History of Clinical Audit

The origins of clinical audit

Clinical Audit is now an established way of measuring and improving patient care but tracing the origins of what we now know as clinical audit is complex. Over time many different healthcare professionals have been labelled the founder of clinical audit, including: Hippocrates, King Hammurabi and Florence Nightingale. In truth, it is almost impossible and probably foolish to pinpoint the birthplace of clinical audit but in this section of the website we provide more details of how clinical audit has evolved over time with reference to a number of the key individuals.

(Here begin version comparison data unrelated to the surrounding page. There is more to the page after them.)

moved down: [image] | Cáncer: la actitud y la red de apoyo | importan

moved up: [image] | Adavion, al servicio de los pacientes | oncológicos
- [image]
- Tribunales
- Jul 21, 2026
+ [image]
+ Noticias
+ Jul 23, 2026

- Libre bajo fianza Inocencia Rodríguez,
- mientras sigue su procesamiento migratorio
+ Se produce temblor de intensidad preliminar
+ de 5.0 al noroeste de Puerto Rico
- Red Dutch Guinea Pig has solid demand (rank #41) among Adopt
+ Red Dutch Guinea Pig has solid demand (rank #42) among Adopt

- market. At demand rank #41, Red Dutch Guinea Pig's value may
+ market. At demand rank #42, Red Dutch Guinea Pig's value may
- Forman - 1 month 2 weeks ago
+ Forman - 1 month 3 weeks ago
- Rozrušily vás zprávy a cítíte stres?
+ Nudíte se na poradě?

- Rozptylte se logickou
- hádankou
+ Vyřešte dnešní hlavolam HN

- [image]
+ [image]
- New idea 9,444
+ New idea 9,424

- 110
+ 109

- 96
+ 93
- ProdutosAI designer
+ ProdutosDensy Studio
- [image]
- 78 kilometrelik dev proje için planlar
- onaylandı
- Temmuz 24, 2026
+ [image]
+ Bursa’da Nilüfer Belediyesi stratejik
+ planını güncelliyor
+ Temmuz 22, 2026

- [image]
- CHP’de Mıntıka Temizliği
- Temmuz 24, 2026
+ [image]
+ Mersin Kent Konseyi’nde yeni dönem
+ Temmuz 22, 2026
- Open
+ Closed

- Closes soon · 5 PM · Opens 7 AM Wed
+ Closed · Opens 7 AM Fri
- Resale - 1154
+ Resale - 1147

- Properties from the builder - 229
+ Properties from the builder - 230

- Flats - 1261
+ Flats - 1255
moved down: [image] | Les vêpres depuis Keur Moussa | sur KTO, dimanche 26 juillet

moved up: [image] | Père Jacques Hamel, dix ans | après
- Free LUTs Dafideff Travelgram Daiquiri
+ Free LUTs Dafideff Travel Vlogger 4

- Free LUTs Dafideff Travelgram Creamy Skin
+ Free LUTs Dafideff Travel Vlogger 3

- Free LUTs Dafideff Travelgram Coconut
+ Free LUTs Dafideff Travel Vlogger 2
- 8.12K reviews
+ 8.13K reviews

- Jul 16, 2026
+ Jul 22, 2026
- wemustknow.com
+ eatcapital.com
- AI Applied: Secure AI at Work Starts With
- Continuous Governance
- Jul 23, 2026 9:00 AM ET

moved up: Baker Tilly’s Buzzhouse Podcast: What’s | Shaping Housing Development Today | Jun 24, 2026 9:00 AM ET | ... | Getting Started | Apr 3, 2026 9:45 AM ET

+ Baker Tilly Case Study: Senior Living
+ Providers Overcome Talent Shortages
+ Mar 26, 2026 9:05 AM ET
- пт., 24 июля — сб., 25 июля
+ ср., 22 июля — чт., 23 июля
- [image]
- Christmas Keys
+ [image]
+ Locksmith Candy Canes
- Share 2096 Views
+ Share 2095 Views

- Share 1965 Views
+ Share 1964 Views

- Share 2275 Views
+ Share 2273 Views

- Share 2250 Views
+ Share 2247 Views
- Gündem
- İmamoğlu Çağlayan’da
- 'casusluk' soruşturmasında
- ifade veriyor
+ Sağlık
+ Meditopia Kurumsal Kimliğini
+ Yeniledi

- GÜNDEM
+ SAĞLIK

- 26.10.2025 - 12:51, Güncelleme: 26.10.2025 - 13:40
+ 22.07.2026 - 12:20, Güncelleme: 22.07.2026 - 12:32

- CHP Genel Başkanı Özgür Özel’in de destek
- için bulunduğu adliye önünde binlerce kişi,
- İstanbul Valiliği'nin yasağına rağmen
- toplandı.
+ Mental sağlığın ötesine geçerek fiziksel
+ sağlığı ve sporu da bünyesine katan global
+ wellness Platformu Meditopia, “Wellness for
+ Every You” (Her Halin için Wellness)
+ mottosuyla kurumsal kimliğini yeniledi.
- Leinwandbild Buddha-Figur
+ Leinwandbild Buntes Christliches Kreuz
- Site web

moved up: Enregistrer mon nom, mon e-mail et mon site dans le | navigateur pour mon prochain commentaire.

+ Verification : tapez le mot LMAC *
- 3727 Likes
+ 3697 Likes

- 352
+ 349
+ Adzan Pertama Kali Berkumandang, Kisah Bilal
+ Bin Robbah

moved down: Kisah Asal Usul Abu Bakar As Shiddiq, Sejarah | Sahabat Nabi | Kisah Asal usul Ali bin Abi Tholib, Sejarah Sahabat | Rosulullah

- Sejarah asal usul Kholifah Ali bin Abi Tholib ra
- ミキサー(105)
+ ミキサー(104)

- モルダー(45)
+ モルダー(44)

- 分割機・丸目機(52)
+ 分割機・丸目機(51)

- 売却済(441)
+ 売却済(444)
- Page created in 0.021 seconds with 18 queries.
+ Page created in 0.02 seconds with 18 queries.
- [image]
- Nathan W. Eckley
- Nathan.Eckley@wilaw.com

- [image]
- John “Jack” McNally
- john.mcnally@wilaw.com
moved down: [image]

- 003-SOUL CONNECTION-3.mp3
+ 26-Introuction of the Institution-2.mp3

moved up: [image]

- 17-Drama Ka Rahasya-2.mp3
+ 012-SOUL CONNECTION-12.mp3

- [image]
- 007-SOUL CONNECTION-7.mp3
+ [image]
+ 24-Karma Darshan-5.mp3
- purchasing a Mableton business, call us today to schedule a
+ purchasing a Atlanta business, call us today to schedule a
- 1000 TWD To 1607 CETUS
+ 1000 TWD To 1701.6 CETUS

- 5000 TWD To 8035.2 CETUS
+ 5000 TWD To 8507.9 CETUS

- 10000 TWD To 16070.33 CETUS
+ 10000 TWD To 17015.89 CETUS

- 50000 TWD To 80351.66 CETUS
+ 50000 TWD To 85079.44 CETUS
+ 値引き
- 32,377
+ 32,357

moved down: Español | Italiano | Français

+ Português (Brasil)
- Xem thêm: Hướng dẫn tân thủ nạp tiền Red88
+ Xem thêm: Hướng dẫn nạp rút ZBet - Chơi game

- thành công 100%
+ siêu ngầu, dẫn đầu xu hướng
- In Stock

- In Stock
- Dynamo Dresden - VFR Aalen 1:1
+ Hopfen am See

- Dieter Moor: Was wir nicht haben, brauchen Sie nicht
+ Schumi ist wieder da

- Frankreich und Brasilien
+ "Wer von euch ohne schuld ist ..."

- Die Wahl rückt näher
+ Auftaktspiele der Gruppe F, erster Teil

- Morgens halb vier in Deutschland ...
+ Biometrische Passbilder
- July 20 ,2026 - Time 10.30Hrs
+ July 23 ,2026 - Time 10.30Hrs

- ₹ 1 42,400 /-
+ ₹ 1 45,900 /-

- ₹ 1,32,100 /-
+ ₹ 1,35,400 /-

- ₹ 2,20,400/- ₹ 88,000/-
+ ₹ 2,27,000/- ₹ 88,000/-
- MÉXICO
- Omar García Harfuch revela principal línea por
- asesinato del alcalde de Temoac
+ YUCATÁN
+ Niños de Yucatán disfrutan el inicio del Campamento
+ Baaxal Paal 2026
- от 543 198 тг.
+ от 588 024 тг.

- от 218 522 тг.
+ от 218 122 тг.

In 2005 the Clinical Governance Support Team led by the then, Clinical Audit Development Director Graham Copeland, published A Practical Handbook for Clinical Audit which noted that as early as 1750BC King Hammurabi (the sixth King of Babylon) instigated audit for clinicians by instructing them to measure their care against agreed standards. More recently others have pointed to the detailed statistical work carried out by Florence Nightingale, click here, during the Crimean War 1853-55 which improved sanitary conditions and resulted in decreasing the mortality rates from 40% to 2%. To watch a short film of the work Florence carried out, click here. True clinical audit pioneers or individuals aiming to improve the quality of healthcare, we will never truly know but it is worth finding out more about their important work carried out 3,500 years apart.

In more recent times, many clinical audit enthusiasts point towards twentieth century healthcare gurus such as Ernest Codman, click here, and Avedis Donabedian click here, as the fore-fathers of clinical audit. Codman, an orthopaedic surgeon at Harvard Medical School took the unprecedented step in 1912 of monitoring surgical outcomes. A true trailblazer. The same can be said of Donabedian who in 1966 proposed his conceptual model that provided a framework for evaluating quality in healthcare. In a nutshell, Donabedian argued that three dimensions of care can be evaluated: structure, process and outcome.

What is clear is that Hammurabi, Nightingale, Codman and Donabedian all played a central role in highlighting the importance of evaluating and measuring healthcare. Their ground-breaking work all contributed to the decision in 1989 by the then Conservative Government to publish the Working for Patients White Paper which formally introduced audit to the NHS.

Clinical audit in modern times

While the section above deals with conjecture and opinion, this section provides a brief factual account of the evolution of clinical audit since the publication of the Working for Patients White Paper in 1989.

Audit was formally introduced into the NHS in 1989 via the Working for Patients White Paper. It should be noted that at this stage audit was referred to as ‘medical audit’ as only doctors were encouraged to participate. Considerable funding was made available in the first five-years to establish medical audit with the Department of Health making hundreds of millions of pounds available to set up local audit teams that included Medical Audit Advisory Groups. It should also be noted that the initial aim of medical audit was to allow doctor’s time to reflect on their practice, using the process to enable them to improve the quality of patient care.

In the early 1990s, audit rapidly evolved and within approximately five years of the Working for Patients White Paper, the term ‘clinical audit’ started to gain momentum as nursing staff and other healthcare professionals began participating in audit alongside medics. Crucially, as the 1990s progressed the spotlight within the NHS focused increasingly on quality resulting in the publication of the historic White Paper entitled The New NHS: modern and dependable. This 1997 White Paper introduced the concept of clinical governance, which in turn identified clinical audit as the key mechanism whereby healthcare professionals could measure the quality of their care.

Over the last two decades, clinical audit has become an established part of the fabric of the NHS and wider healthcare. There have been many key developments that include: the publication of Principles for Best Practice in Clinical Audit in 2002 by NICE (then known as the National Institute for Clinical Excellence) which formalized best practice in clinical audit, the emergence and ever-growing relevance of national clinical audits, the decision in 2008 by Department of Health to re-invigorate local and national clinical audit leading to the award of the associated contract to HQIP, the formal inclusion of clinical audit in medical revalidation in 2012, etc.

What started out in 1989 as a reflective opportunity for medics to improve their care has evolved dramatically. National clinical audits are now mandatory, most healthcare staff have audit written into their job contract, patients can increasingly access audit results and the Care Quality Commission routinely ask for clinical audit data whenever they carry out their inspections. Clinical audit has come a long way in a relatively short period of time and one suspects it will continue to evolve.